Let’s Not Pretend That ‘Hamilton’ Is History

America's founders have never enjoyed more sex appeal, but the hit Musical cheats audiences by making democracy look easy
SAUL LOEB/AFP/Getty Images

Hamilton is the hottest show on Broadway, filled with hip-hop songs, R&B rhythms, and tri-cornered hats. Its multi-racial cast portrays the pantheon of Revolutionary greats, and for many a starry-eyed critic this sing-along with the founders offers “a factually rigorous historical drama.” Those are the words of Jody Rosen in The New York Times, and he is not alone. As an academic who spent years studying Aaron Burr before producing a scholarly biography, I can say emphatically that rules of historical rigor do not apply to Hamilton.

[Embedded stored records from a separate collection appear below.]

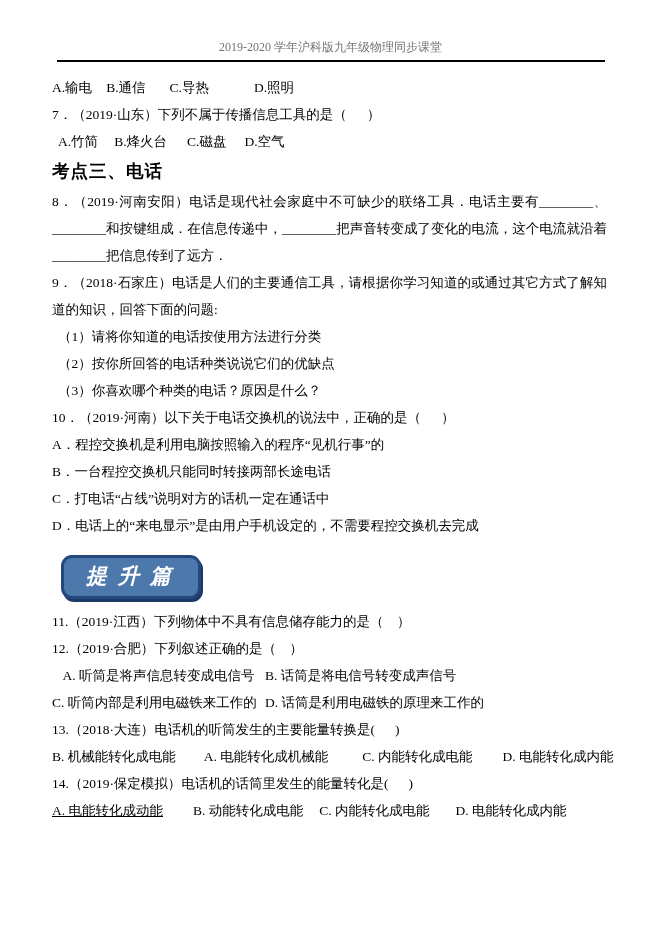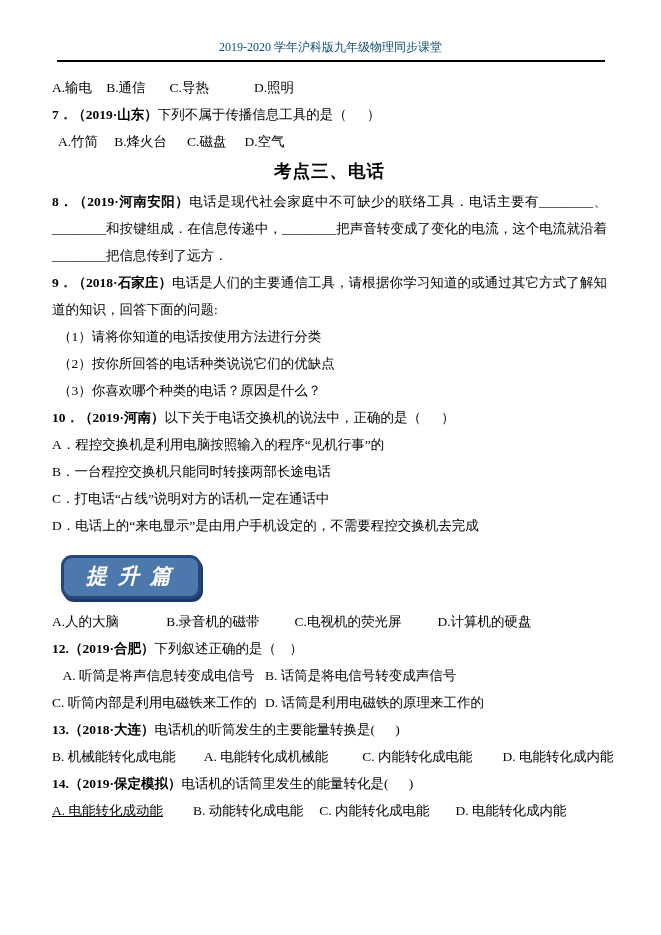--- a/index.html
+++ b/index.html
@@ -8,7 +8,7 @@
     font-family:"Liberation Serif","DejaVu Serif",serif; color:#000;
     overflow:hidden; position:relative; box-sizing:border-box;
   }
-  .header { padding-top:40px; text-align:center; font-size:12px; line-height:14px; color:#0c4a6e; }
+  .header { padding-top:40px; text-align:center; font-size:12px; line-height:14px; color:#737373; }
   .header-rule { margin:6px 56px 0 57px; border:none; border-top:2px solid #000; height:0; }
   .content { margin:12px 54px 0 52px; font-size:13.5px; }
   .line { line-height:27px; margin:0; white-space:pre-wrap; }

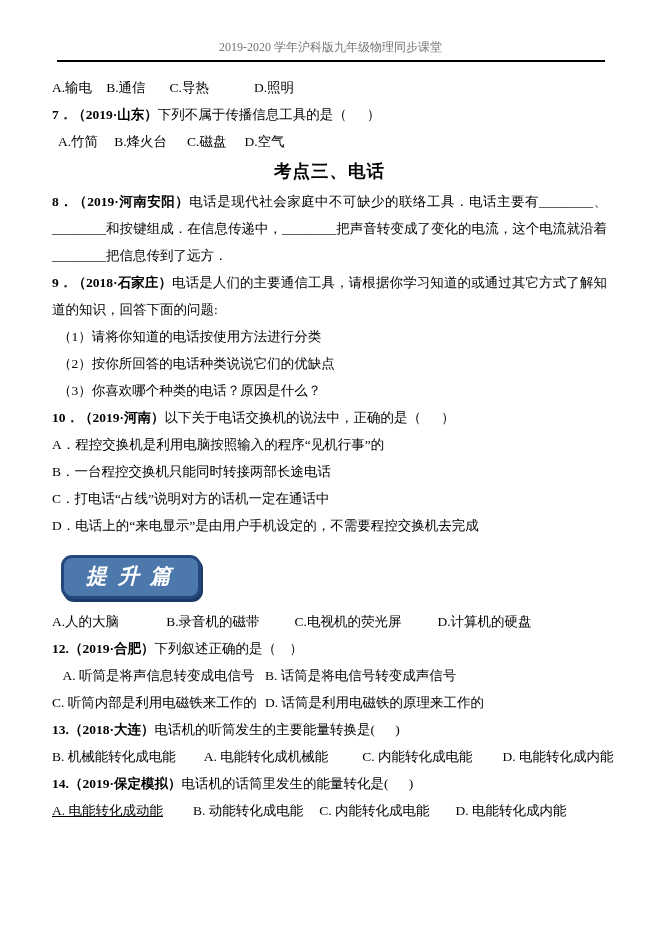--- a/index.html
+++ b/index.html
@@ -13,7 +13,7 @@
   .content { margin:12px 54px 0 52px; font-size:13.5px; }
   .line { line-height:27px; margin:0; white-space:pre-wrap; }
   .para { line-height:27px; margin:0; text-align:justify; }
-  .qlabel { font-weight:bold; }
+  .qlabel { font-weight:normal; }
   .section-title { font-size:17.5px; font-weight:bold; line-height:33px; margin:0; letter-spacing:1px;text-align:center; }
   .row { display:flex; line-height:27px; }
   .row span { white-space:pre; }

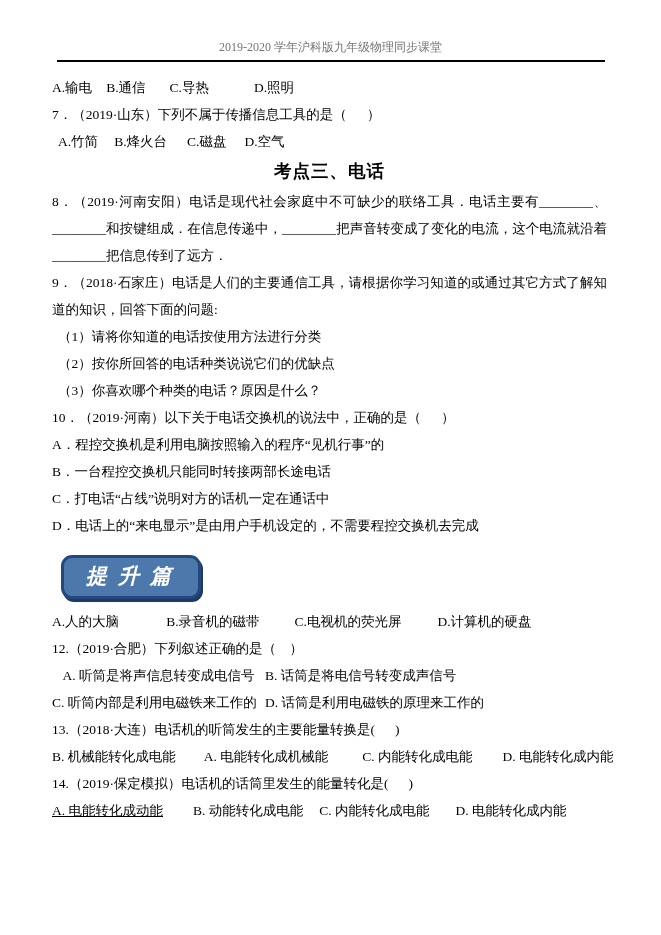--- a/index.html
+++ b/index.html
@@ -14,7 +14,7 @@
   .line { line-height:27px; margin:0; white-space:pre-wrap; }
   .para { line-height:27px; margin:0; text-align:justify; }
   .qlabel { font-weight:normal; }
-  .section-title { font-size:17.5px; font-weight:bold; line-height:33px; margin:0; letter-spacing:1px;text-align:center; }
+  .section-title { font-size:17.5px; font-weight:bold; line-height:33px; margin:0; letter-spacing:1px; }
   .row { display:flex; line-height:27px; }
   .row span { white-space:pre; }
   .indent { padding-left:6px; }

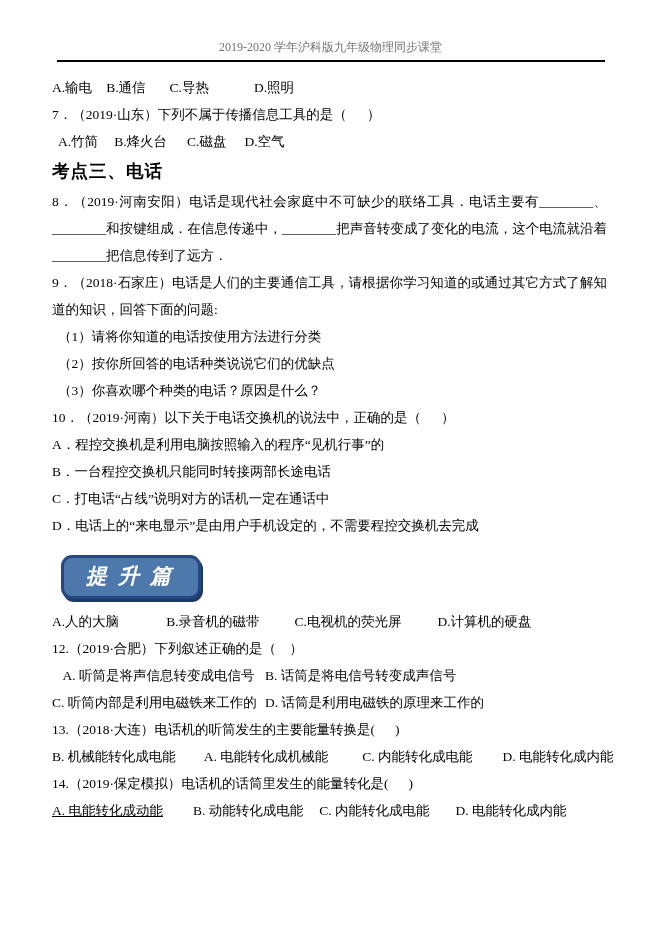--- a/index.html
+++ b/index.html
@@ -84,6 +84,7 @@
     </div>
 
     
+    <p class="line"><span class="qlabel">11.（2019·江西）</span><span>下列物体中不具有信息储存能力的是（    ）</span></p>
     <div class="row">
       <span style="margin-right:47px;">A.人的大脑</span>
       <span style="margin-right:35px;">B.录音机的磁带</span>

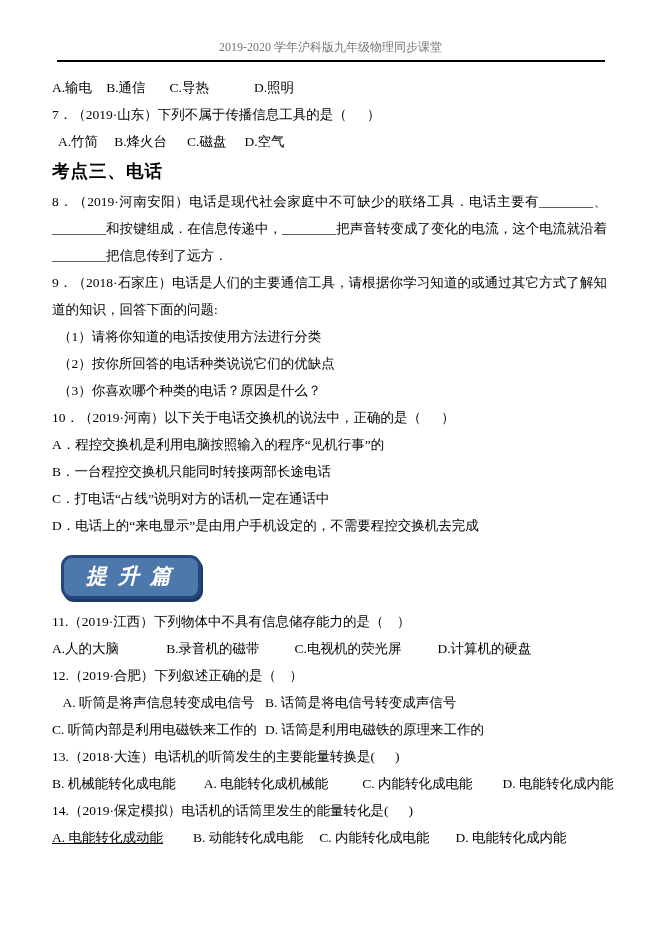--- a/index.html
+++ b/index.html
@@ -85,12 +85,6 @@
 
     
     <p class="line"><span class="qlabel">11.（2019·江西）</span><span>下列物体中不具有信息储存能力的是（    ）</span></p>
-    <div class="row">
-      <span style="margin-right:47px;">A.人的大脑</span>
-      <span style="margin-right:35px;">B.录音机的磁带</span>
-      <span style="margin-right:36px;">C.电视机的荧光屏</span>
-      <span>D.计算机的硬盘</span>
-    </div>
 
     
     <p class="line"><span class="qlabel">12.（2019·合肥）</span><span>下列叙述正确的是（    ）</span></p>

The musical follows an old playbook that divides the founders into heroes and villains. This started after the Revolution when Charles Willson Peale began compiling portraits of “Revolutionary Patriots” and displayed them in his renowned Philadelphia Museum. In 1818, a Russian diplomat and artist, Pavel Petrovich Svinin, observed that “every American considers it his sacred duty to have a likeness of Washington in his home, just as we have images of God’s saints.” In death, Washington figuratively became a god, when an artist attached his iconic face and head to a classic pose of Jesus sitting on a cloud and ascending into heaven. The impulse to glorify the founders is still with us. They were romanticized in the silent film era, and in innumerable, hokey Hollywood movies since. The Patriots awed New York theater critics during World War II, and 1776 rocked Broadway in 1969, with Jefferson, Adams, and Franklin singing and dancing their way to independence. Have we already forgotten HBO’s gushing tribute, John Adams?

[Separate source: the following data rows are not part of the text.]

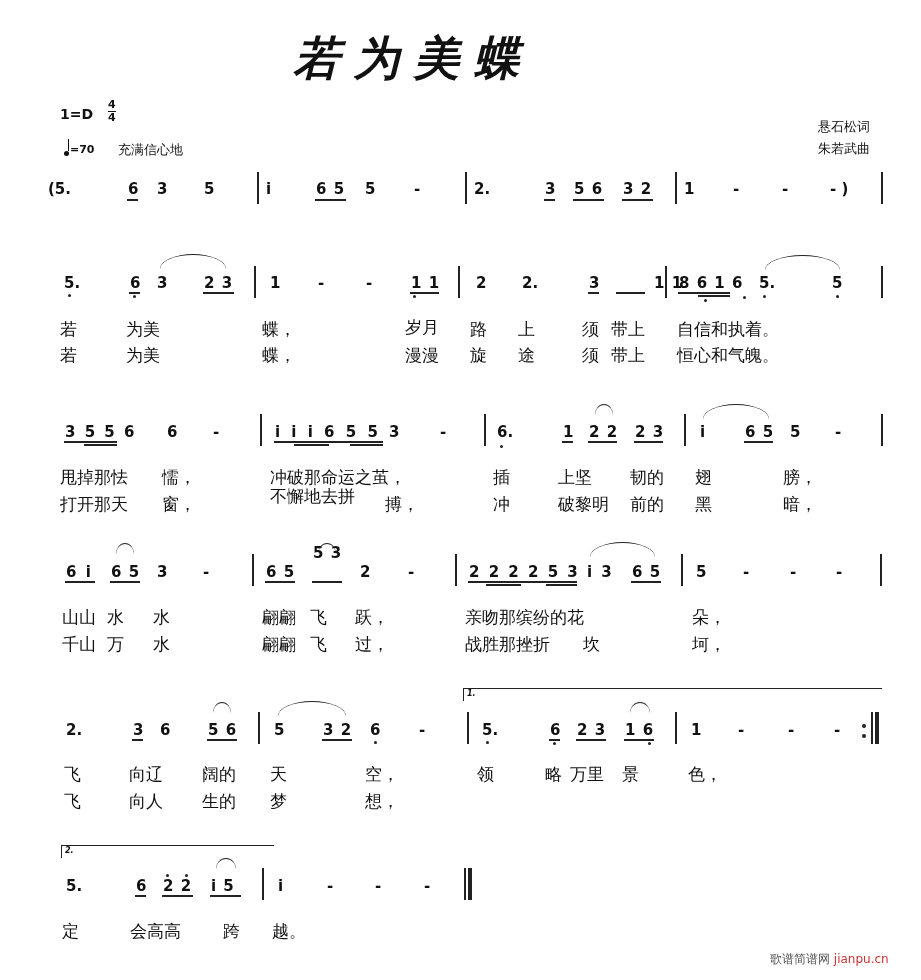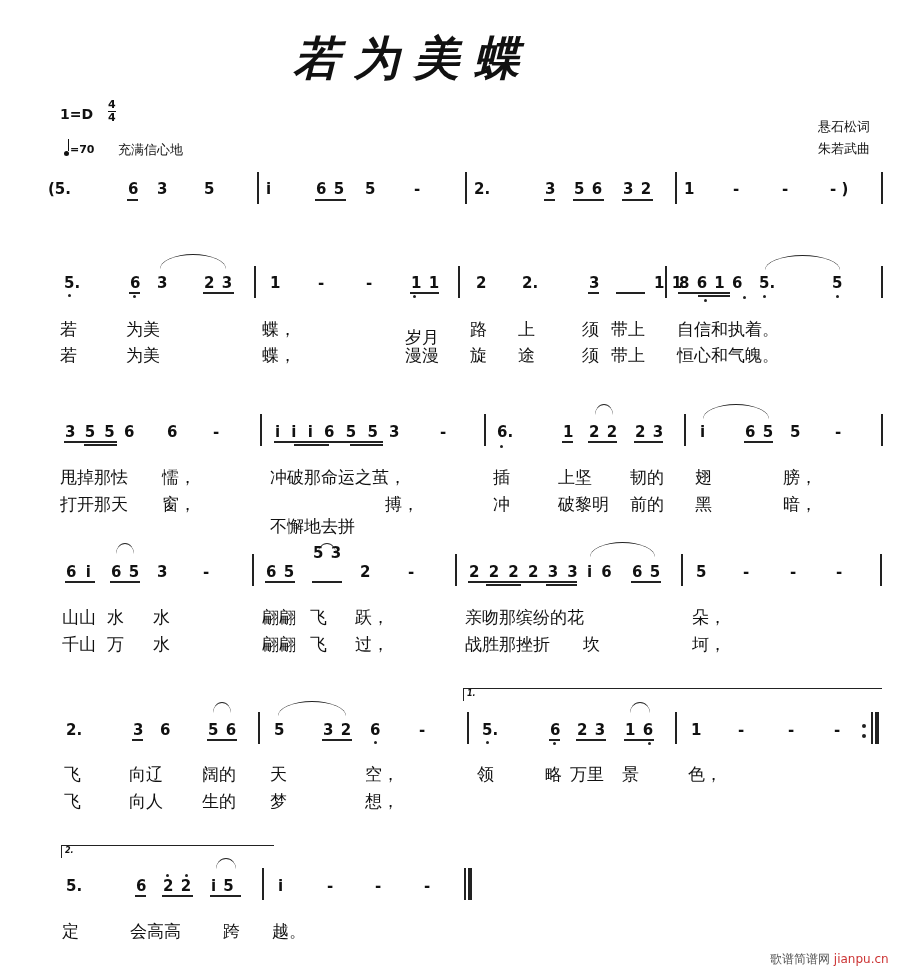--- a/index.html
+++ b/index.html
@@ -110,7 +110,7 @@
   <span class="ly" style="left:60px;top:318px">若</span>
   <span class="ly" style="left:126px;top:318px">为美</span>
   <span class="ly" style="left:262px;top:318px">蝶，</span>
-  <span class="ly" style="left:405px;top:326px">岁月</span>
+  <span class="ly" style="left:405px;top:316px">岁月</span>
   <span class="ly" style="left:470px;top:318px">路</span>
   <span class="ly" style="left:518px;top:318px">上</span>
   <span class="ly" style="left:582px;top:318px">须</span>

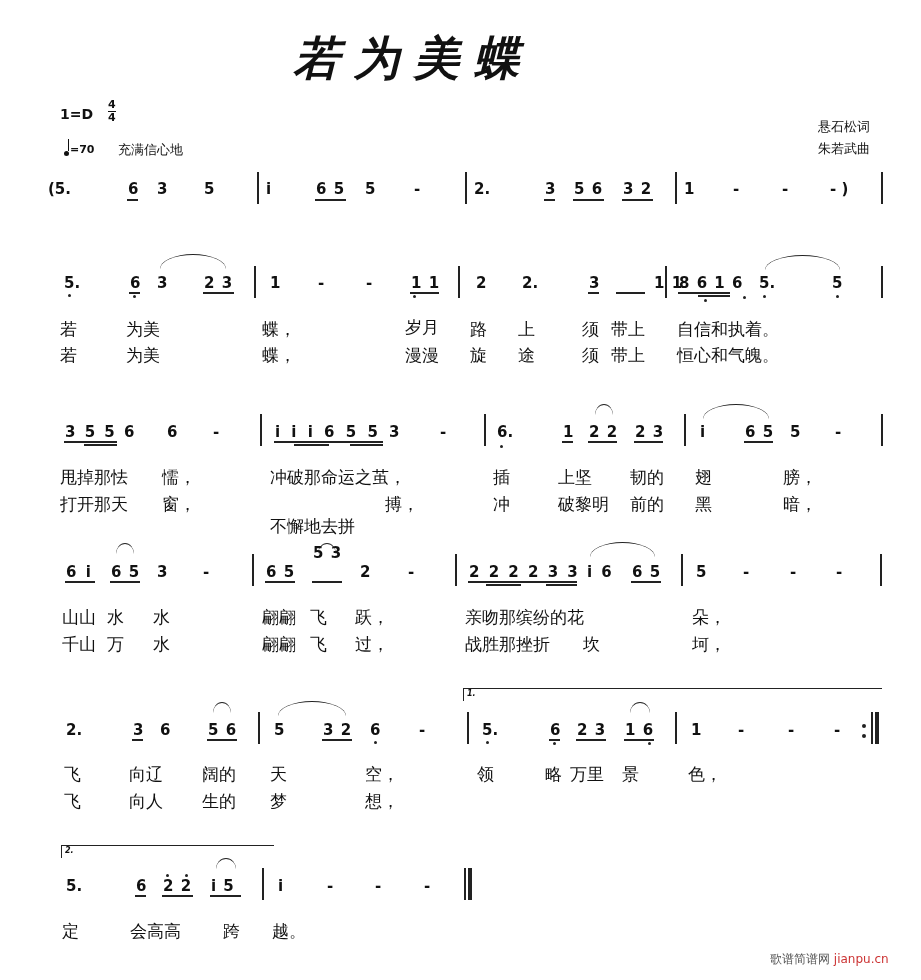--- a/index.html
+++ b/index.html
@@ -169,7 +169,7 @@
   <span class="ly" style="left:783px;top:466px">膀，</span>
   <span class="ly" style="left:60px;top:493px">打开那天</span>
   <span class="ly" style="left:162px;top:493px">窗，</span>
-  <span class="ly" style="left:270px;top:515px">不懈地去拼</span>
+  <span class="ly" style="left:270px;top:485px">不懈地去拼</span>
   <span class="ly" style="left:385px;top:493px">搏，</span>
   <span class="ly" style="left:493px;top:493px">冲</span>
   <span class="ly" style="left:558px;top:493px">破黎明</span>

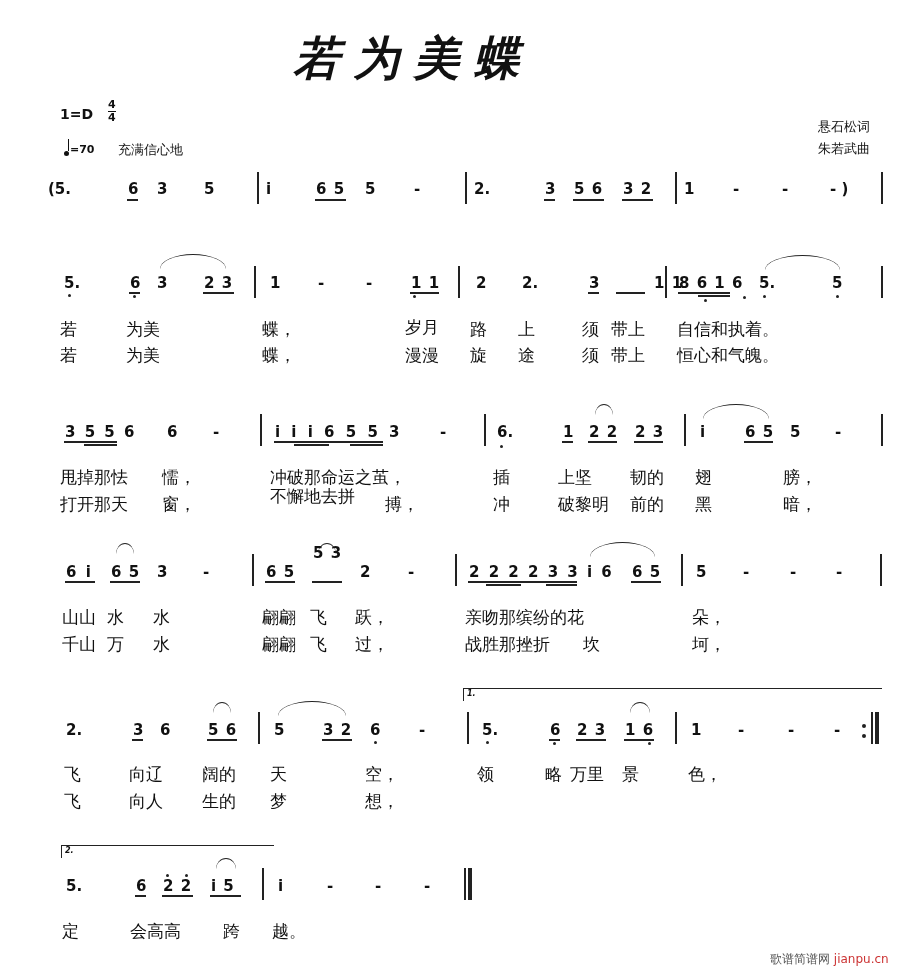--- a/index.html
+++ b/index.html
@@ -195,7 +195,7 @@
   <span class="n" style="left:360px;top:563px">2</span>
   <span class="n" style="left:408px;top:563px">-</span>
   <div class="bar" style="left:455px;top:554px;height:32px"></div>
-  <span class="n" style="left:469px;top:563px;letter-spacing:2px">2 2 2 2 3 3 i 6</span>
+  <span class="n" style="left:469px;top:563px;letter-spacing:2px">2 2 2 2 5 3 i 3</span>
   <div class="ul" style="left:468px;top:581px;width:109px"></div>
   <div class="ul" style="left:486px;top:584px;width:35px"></div>
   <div class="ul" style="left:546px;top:584px;width:31px"></div>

The drama of the founders has overtaken the reality. In the undergraduate seminar I teach, “America’s Founding Myths,” I ask my students to identify the life masks of John Adams and Thomas Jefferson, produced in 1825, which is as close as we can come to capturing their likenesses. None of my students recognized them. Why? They are old. Adams is jowly and bald. There isn’t an ounce of glamor in these unflattering busts. The reason that Hamilton is so popular is that the theatergoer is treated to vigorous youth, brazen sex appeal, macho brashness, capped by so-called genius—all wrapped up in a loving and whimsical portrait of a Hamilton who “tells it like it is” in the pounding, nonstop rhythms of hip hop.